- [INSTRUCTIONS FOR THE TASK]:
Make an exact copy of the records, and keep the pictures out of it.
──────── MATERIAL SHOWN ────────
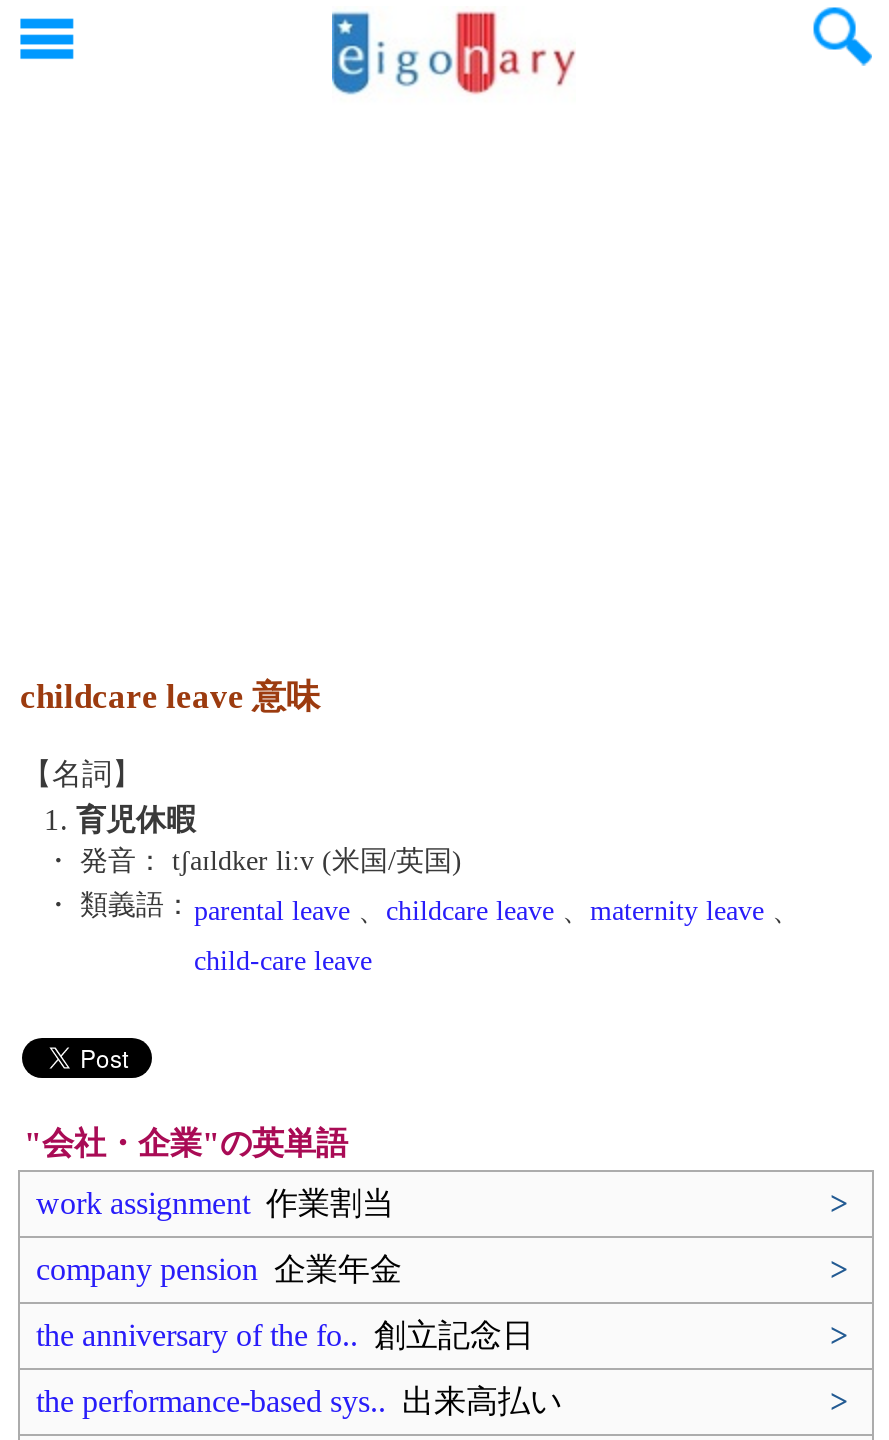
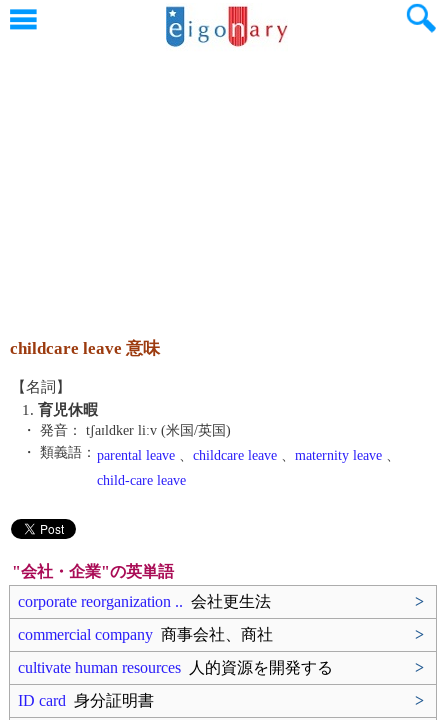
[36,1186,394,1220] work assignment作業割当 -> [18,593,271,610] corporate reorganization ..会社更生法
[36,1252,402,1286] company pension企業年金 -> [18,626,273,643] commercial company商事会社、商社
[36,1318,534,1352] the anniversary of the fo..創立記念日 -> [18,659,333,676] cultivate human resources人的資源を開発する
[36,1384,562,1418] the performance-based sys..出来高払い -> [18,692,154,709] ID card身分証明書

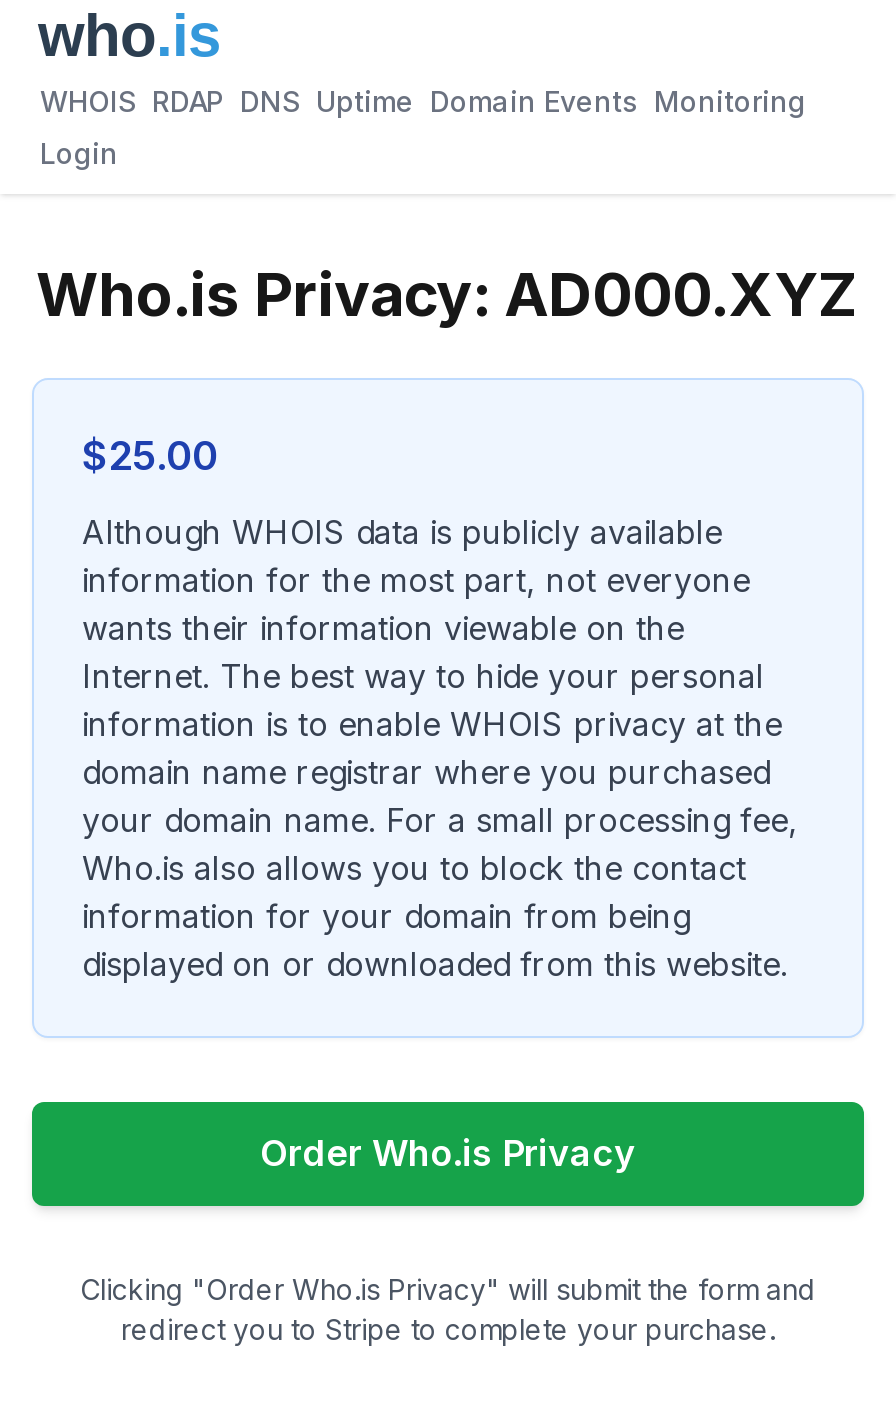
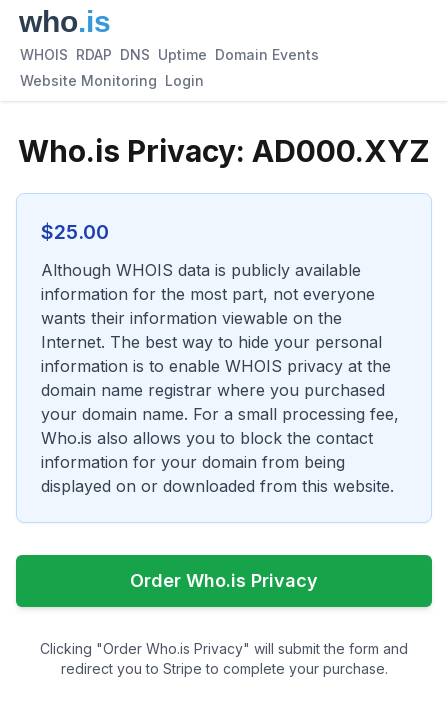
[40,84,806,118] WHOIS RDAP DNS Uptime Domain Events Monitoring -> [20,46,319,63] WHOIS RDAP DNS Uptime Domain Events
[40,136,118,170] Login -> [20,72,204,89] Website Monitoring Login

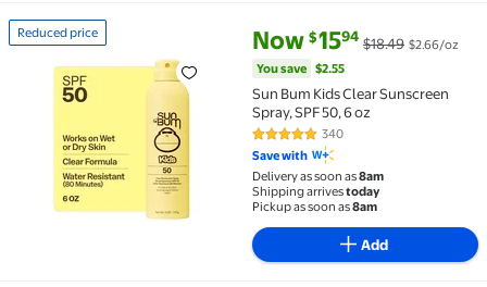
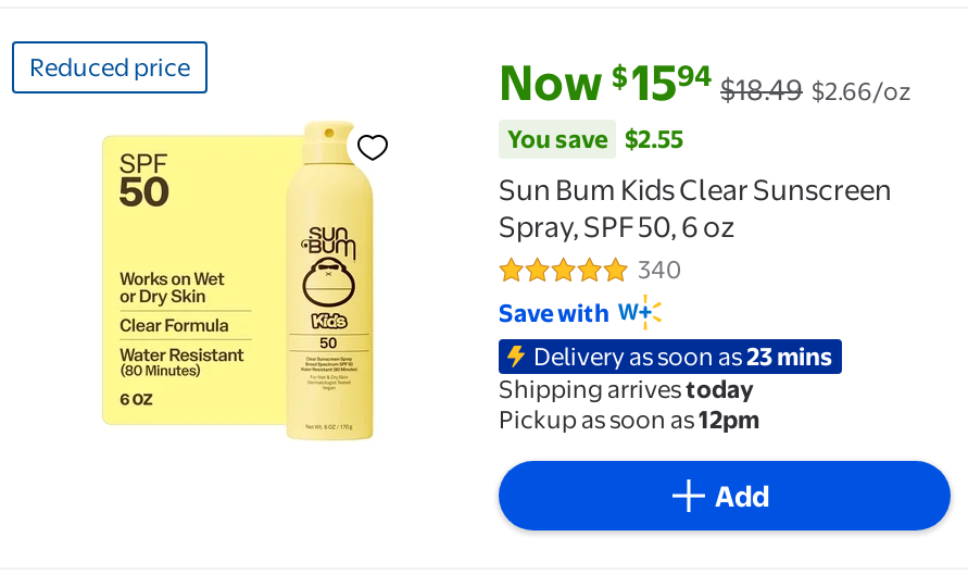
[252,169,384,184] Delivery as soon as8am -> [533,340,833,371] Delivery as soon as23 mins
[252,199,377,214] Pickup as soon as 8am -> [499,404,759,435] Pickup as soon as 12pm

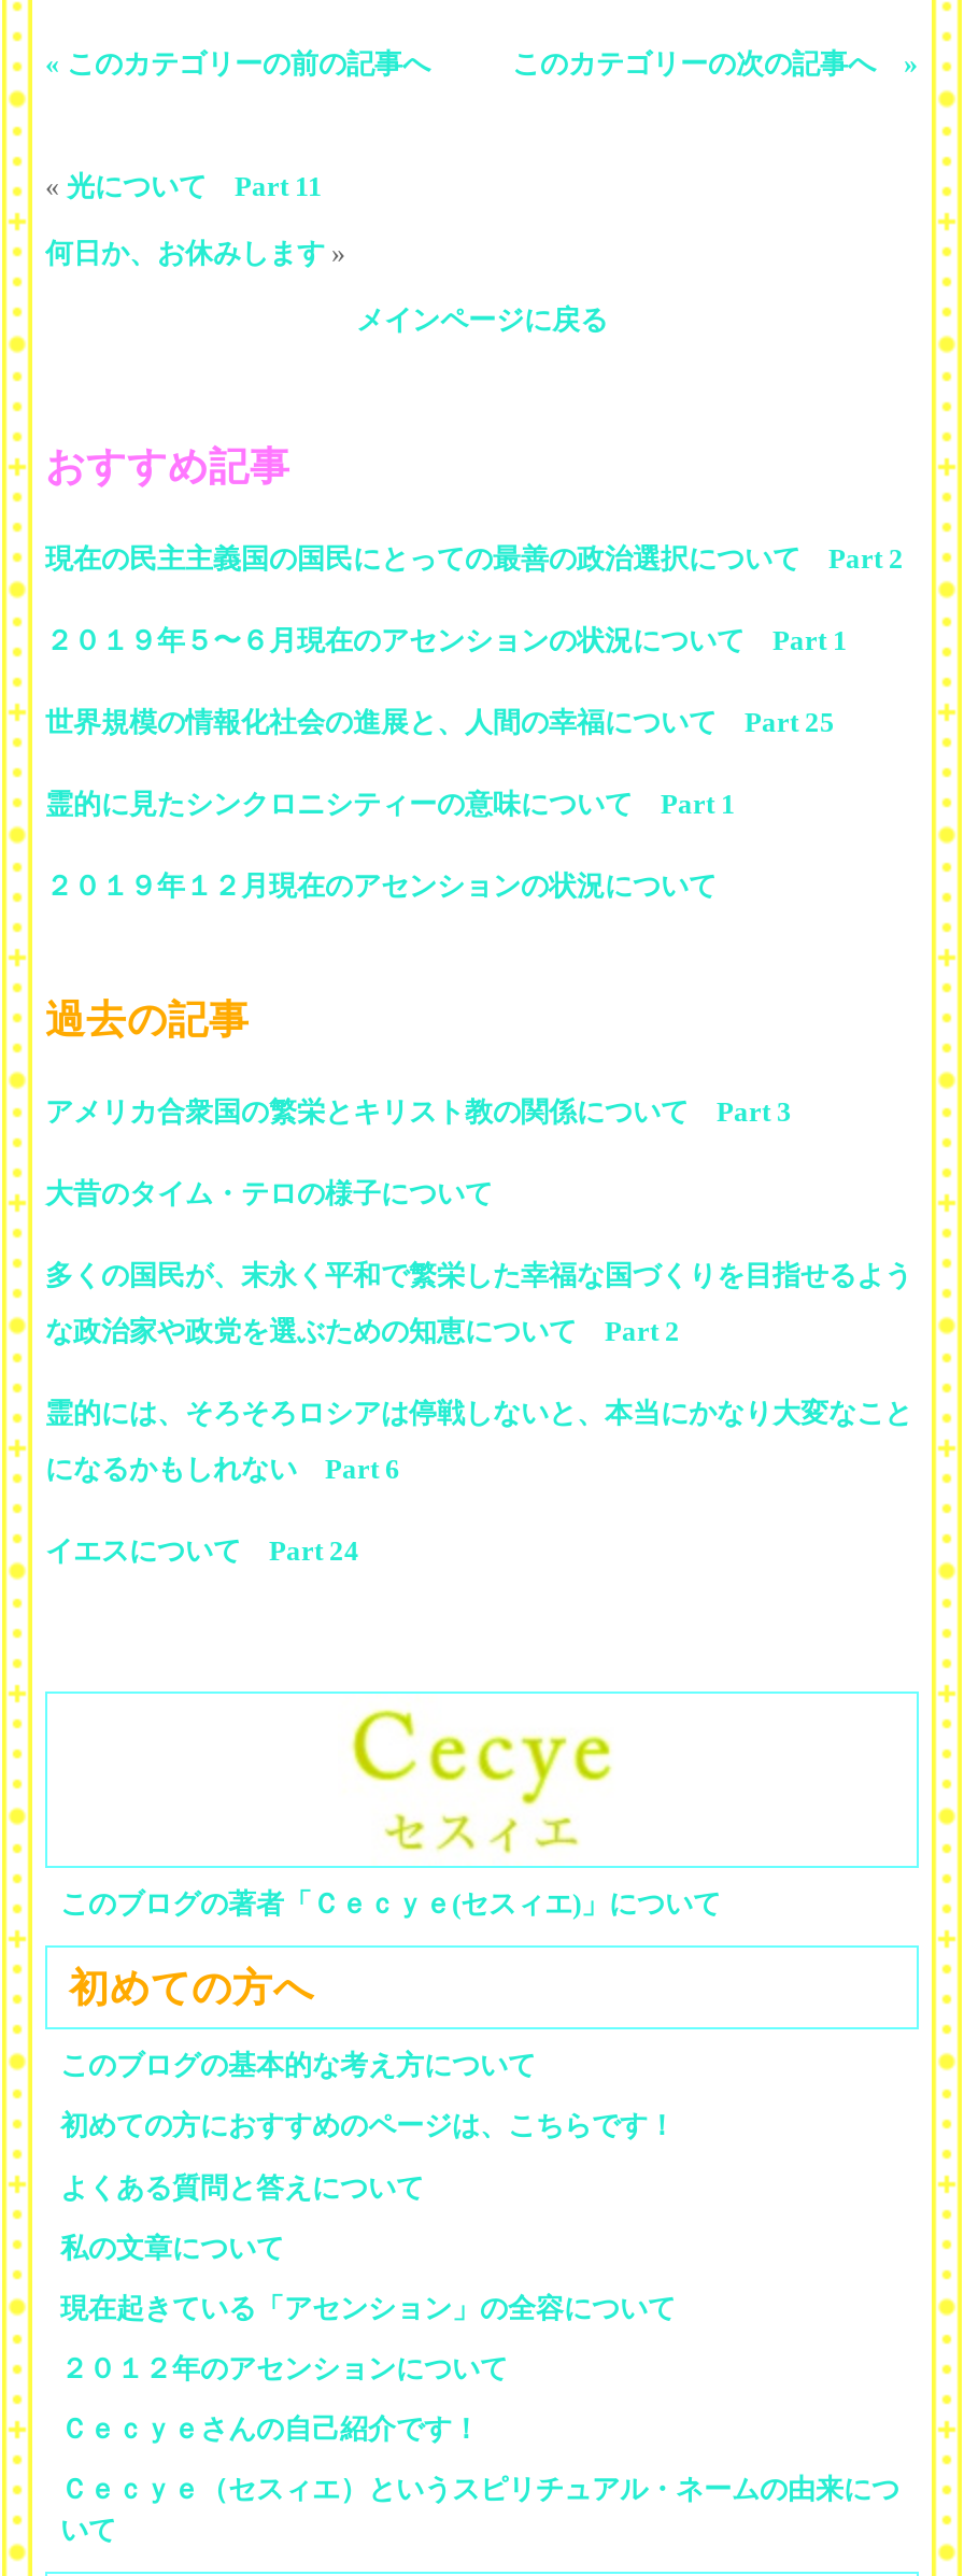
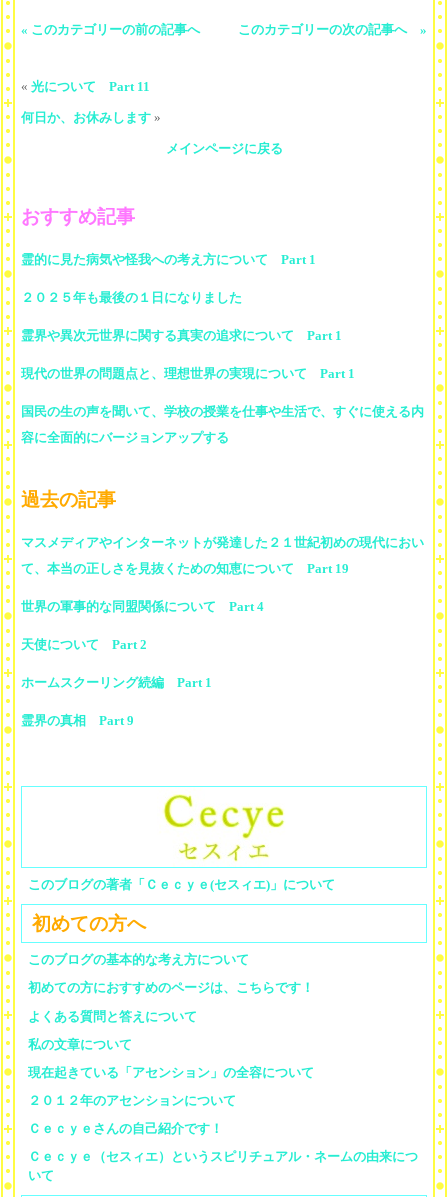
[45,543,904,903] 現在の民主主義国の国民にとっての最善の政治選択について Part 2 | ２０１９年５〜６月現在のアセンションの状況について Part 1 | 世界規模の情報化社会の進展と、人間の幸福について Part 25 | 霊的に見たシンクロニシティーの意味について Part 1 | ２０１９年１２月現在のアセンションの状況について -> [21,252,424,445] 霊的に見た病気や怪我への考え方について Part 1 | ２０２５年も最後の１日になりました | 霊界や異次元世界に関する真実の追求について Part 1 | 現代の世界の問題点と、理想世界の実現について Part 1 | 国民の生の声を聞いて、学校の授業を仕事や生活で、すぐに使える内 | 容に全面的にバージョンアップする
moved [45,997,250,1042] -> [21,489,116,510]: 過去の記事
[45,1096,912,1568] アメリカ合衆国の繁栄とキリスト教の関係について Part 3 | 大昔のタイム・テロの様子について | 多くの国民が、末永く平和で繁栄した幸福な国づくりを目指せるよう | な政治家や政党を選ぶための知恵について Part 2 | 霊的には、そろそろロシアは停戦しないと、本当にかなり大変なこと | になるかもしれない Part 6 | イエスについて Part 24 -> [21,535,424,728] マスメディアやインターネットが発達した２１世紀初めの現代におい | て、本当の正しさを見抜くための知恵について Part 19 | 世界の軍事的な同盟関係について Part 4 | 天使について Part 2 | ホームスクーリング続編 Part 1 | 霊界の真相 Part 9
────────
- [RESULT OF THIS TASK]:
[36,1186,394,1220] work assignment作業割当 -> [18,593,271,610] corporate reorganization ..会社更生法
[36,1252,402,1286] company pension企業年金 -> [18,626,273,643] commercial company商事会社、商社
[36,1318,534,1352] the anniversary of the fo..創立記念日 -> [18,659,333,676] cultivate human resources人的資源を開発する
[36,1384,562,1418] the performance-based sys..出来高払い -> [18,692,154,709] ID card身分証明書

[40,84,806,118] WHOIS RDAP DNS Uptime Domain Events Monitoring -> [20,46,319,63] WHOIS RDAP DNS Uptime Domain Events
[40,136,118,170] Login -> [20,72,204,89] Website Monitoring Login

[252,169,384,184] Delivery as soon as8am -> [533,340,833,371] Delivery as soon as23 mins
[252,199,377,214] Pickup as soon as 8am -> [499,404,759,435] Pickup as soon as 12pm

[45,543,904,903] 現在の民主主義国の国民にとっての最善の政治選択について Part 2 | ２０１９年５〜６月現在のアセンションの状況について Part 1 | 世界規模の情報化社会の進展と、人間の幸福について Part 25 | 霊的に見たシンクロニシティーの意味について Part 1 | ２０１９年１２月現在のアセンションの状況について -> [21,252,424,445] 霊的に見た病気や怪我への考え方について Part 1 | ２０２５年も最後の１日になりました | 霊界や異次元世界に関する真実の追求について Part 1 | 現代の世界の問題点と、理想世界の実現について Part 1 | 国民の生の声を聞いて、学校の授業を仕事や生活で、すぐに使える内 | 容に全面的にバージョンアップする
moved [45,997,250,1042] -> [21,489,116,510]: 過去の記事
[45,1096,912,1568] アメリカ合衆国の繁栄とキリスト教の関係について Part 3 | 大昔のタイム・テロの様子について | 多くの国民が、末永く平和で繁栄した幸福な国づくりを目指せるよう | な政治家や政党を選ぶための知恵について Part 2 | 霊的には、そろそろロシアは停戦しないと、本当にかなり大変なこと | になるかもしれない Part 6 | イエスについて Part 24 -> [21,535,424,728] マスメディアやインターネットが発達した２１世紀初めの現代におい | て、本当の正しさを見抜くための知恵について Part 19 | 世界の軍事的な同盟関係について Part 4 | 天使について Part 2 | ホームスクーリング続編 Part 1 | 霊界の真相 Part 9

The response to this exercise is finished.